In general, the Libyan soldiers behaved respectfully in N'Djamena, and rarely left their barracks to the north of the airport.
But extravagant promises of Libyan aid failed to materialize. And the city's five electricity generators failed. So many water taps and tanks were destroyed in the fighting that water pressure fell -- and most buildings over one story ran out of water. Except for two foreign medical teams - one Spanish, the other French -- hospitals and clinics closed.
(Even before 1978, Chad had only 36 doctors and N'Djamena's main hospital had 289 beds. Today, five Chadian doctors are believed to be working in Chad.)
Slowly, but surely, Chad slid into bankruptcy during the Libyan occupation. Revenues shrank to 50 million francs ($20,000) from 900 million francs in 1977. Production of cotton, Chad's key source of foreign-exchange, fell by half to 80, 000 tons. Western aid dried up completely because of the Libyan presence, and a US embargo was applied strictly - so strictly that the US government protested when UNICEF distributed 30 tons of protein-rich corn and milk donated to UNICEF by the US.
Meanwhile President Woddei was being bullied into a national merger with Libya that no one but Libyan leader Muammar Qaddafi wanted: Local administrators were whisked away Tripoli or replaced by ''revolutionary commune'' government without Woddei's knowledge. Colonel Qaddafi's ''green book'' appeared in schools and the Libyan troops intervened twice on behalf of pro-Libyan factions in Chad's government.
When the Libyans withdrew last month, there was heartfelt relief. Still, President Woddei's government is far from secure.
Wooed by President Francois Mitterrand of France and feted at the recent Franco-African summit in Paris, Woddei believed he would receive massive aid. But his hopes are beginning to appear as illusory as the Libyan aid.
According to diplomatic sources, a meeting of aid donors in Paris Nov. 12 failed to produce concrete pledges. Woddei had asked the group for $230 million to cover a three-year emergency program. The meeting was attended by France, the United States, West Germany, and Italy as well as the World Bank, European Development Fund, and UN Development Program.
Part of the lukewarm response may stem from the way Woddei's shopping list was presented. One participant said it contained ''everything from typewriters to development projects.'' Woddei also requested funds to rebuild ministries and to equip Chad's ''integrated army,'' even though Chad has not fully assembled such an army. Such requests are not normally covered by development assistance.

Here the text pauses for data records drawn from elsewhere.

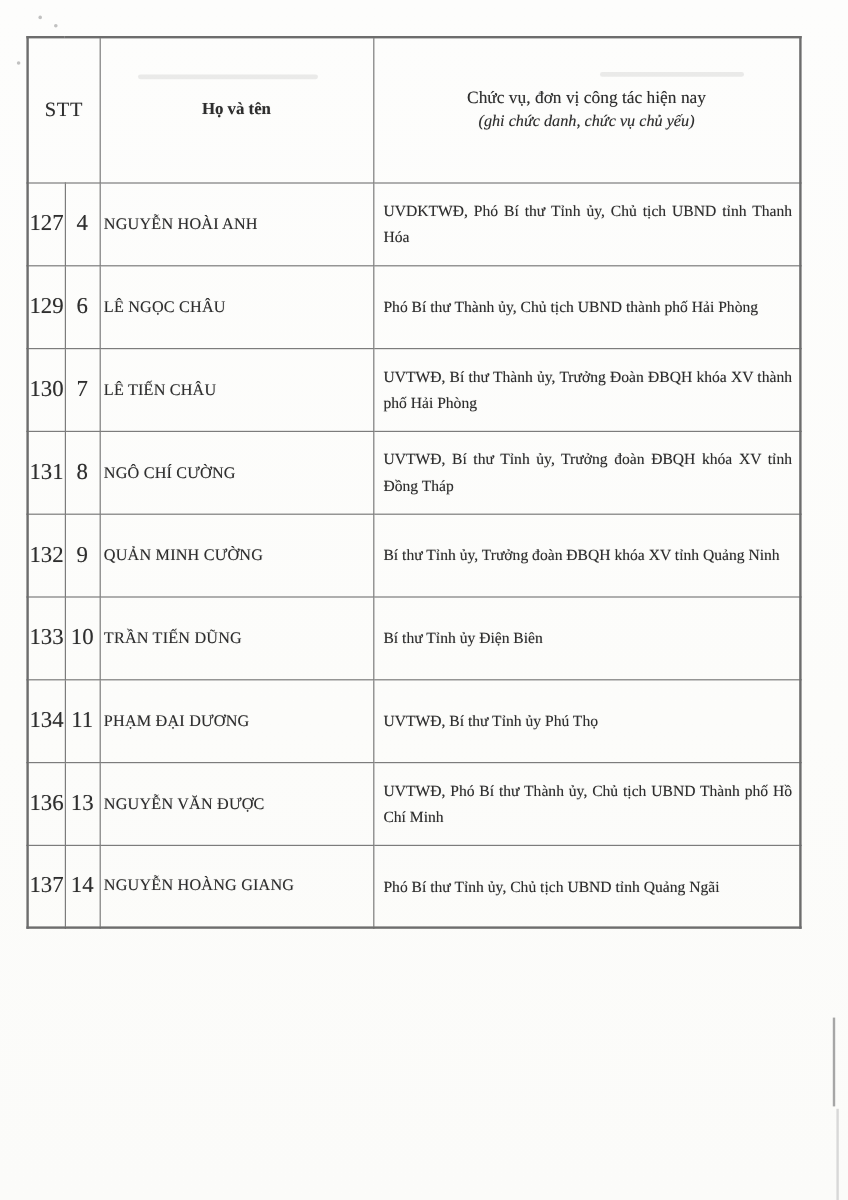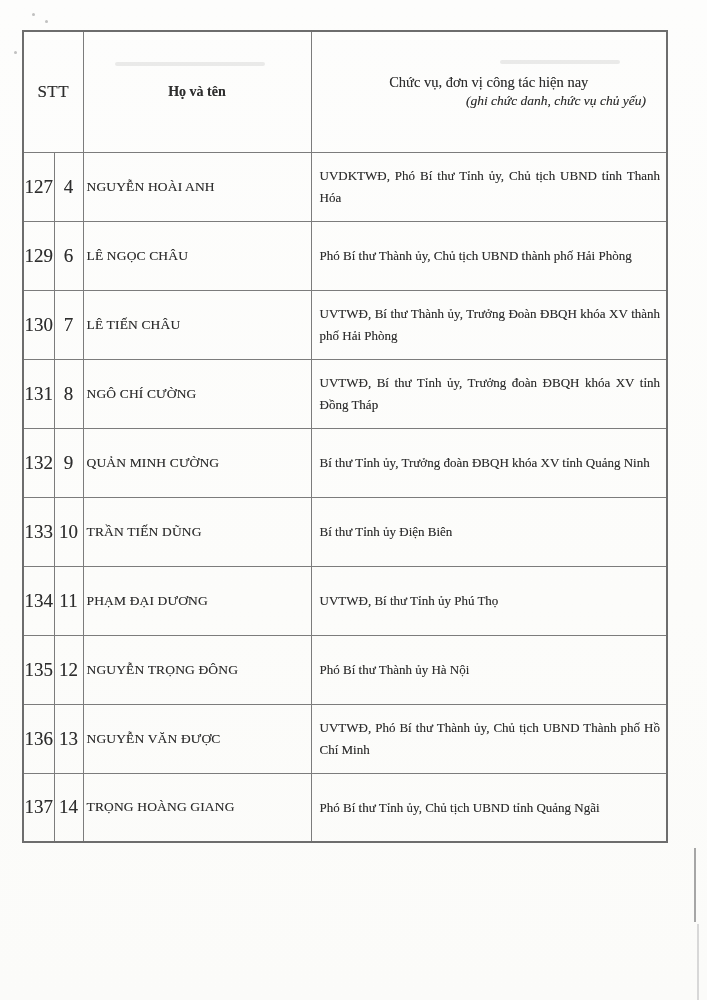"(ghi chức danh, chức vụ" .h-pos-line2 { text-align: right -> none }
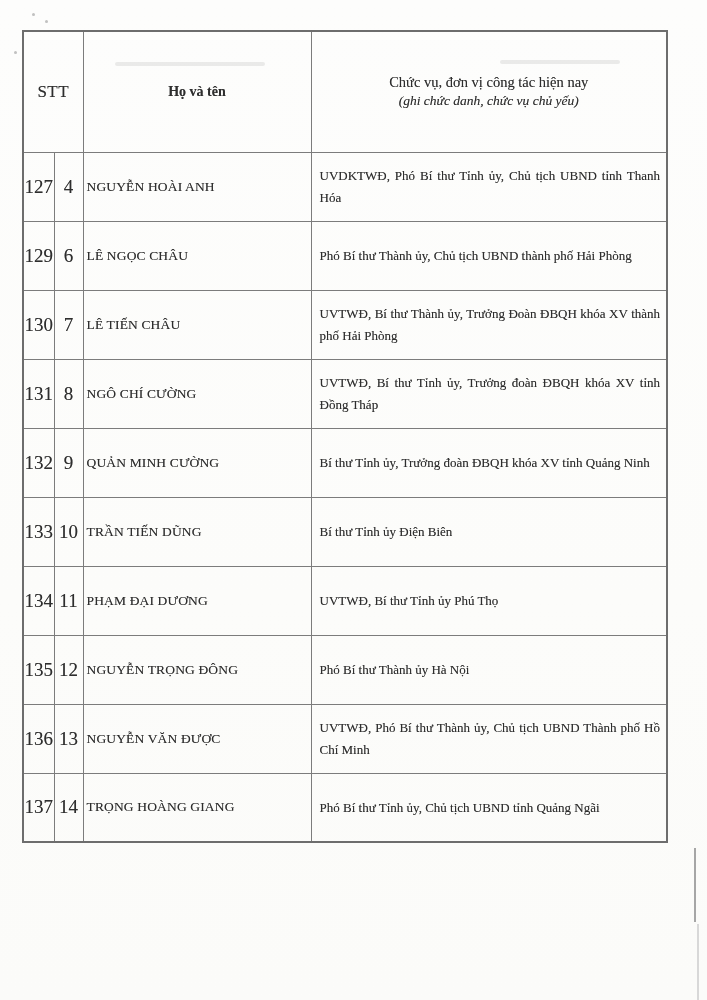"135" tr { html: <tr> <td>135</td> <td>12</td> <td>NGUYỄN TRỌNG ĐÔNG</td> <td>Phó Bí thư Thành ủy Hà Nội</td> </tr> -> none }
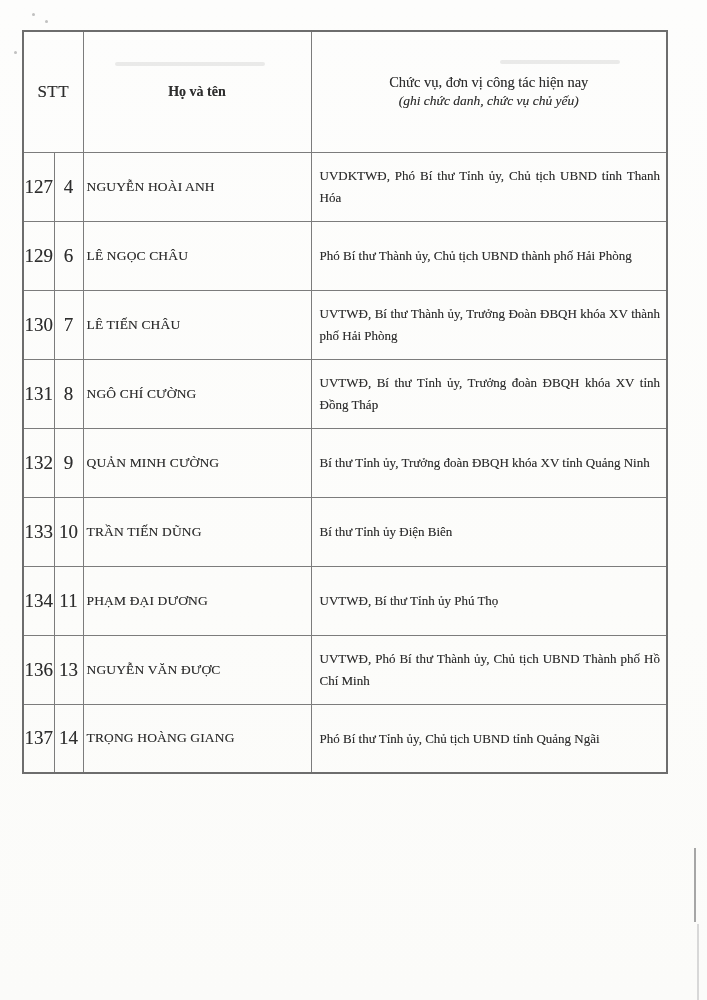"TRỌNG HOÀNG GIANG" td.c-name { text: TRỌNG -> NGUYỄN }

Knowledgeable observers believe France will respond generously and may restore aid to its 1978 level ($35 million). But the US is apparently sitting on aid, waiting to be convinced that the Libyans have indeed withdrawn and that Chad can spend wisely. US officials have approved emergency food aid for Chad.
Many of the international agencies share US concerns. The UN Development Program, which is coordinating UN aid in N'Djamena, is starting cautiously with smaller-size technical assistance. It is providing funds to repair the telephone and water systems. UNICEF is distributing drugs for 200,000 people.
Meanwhile, UN Secretary General Kurt Waldheim has appealed for internationa help for Chad. The Geneva-based UN Disaster Relief Organization (UNDRO) followed Waldheim with an appeal for 40,000 tons of food aid by next August to help 350, 000 people said to have been affected by drought in the interior of Chad.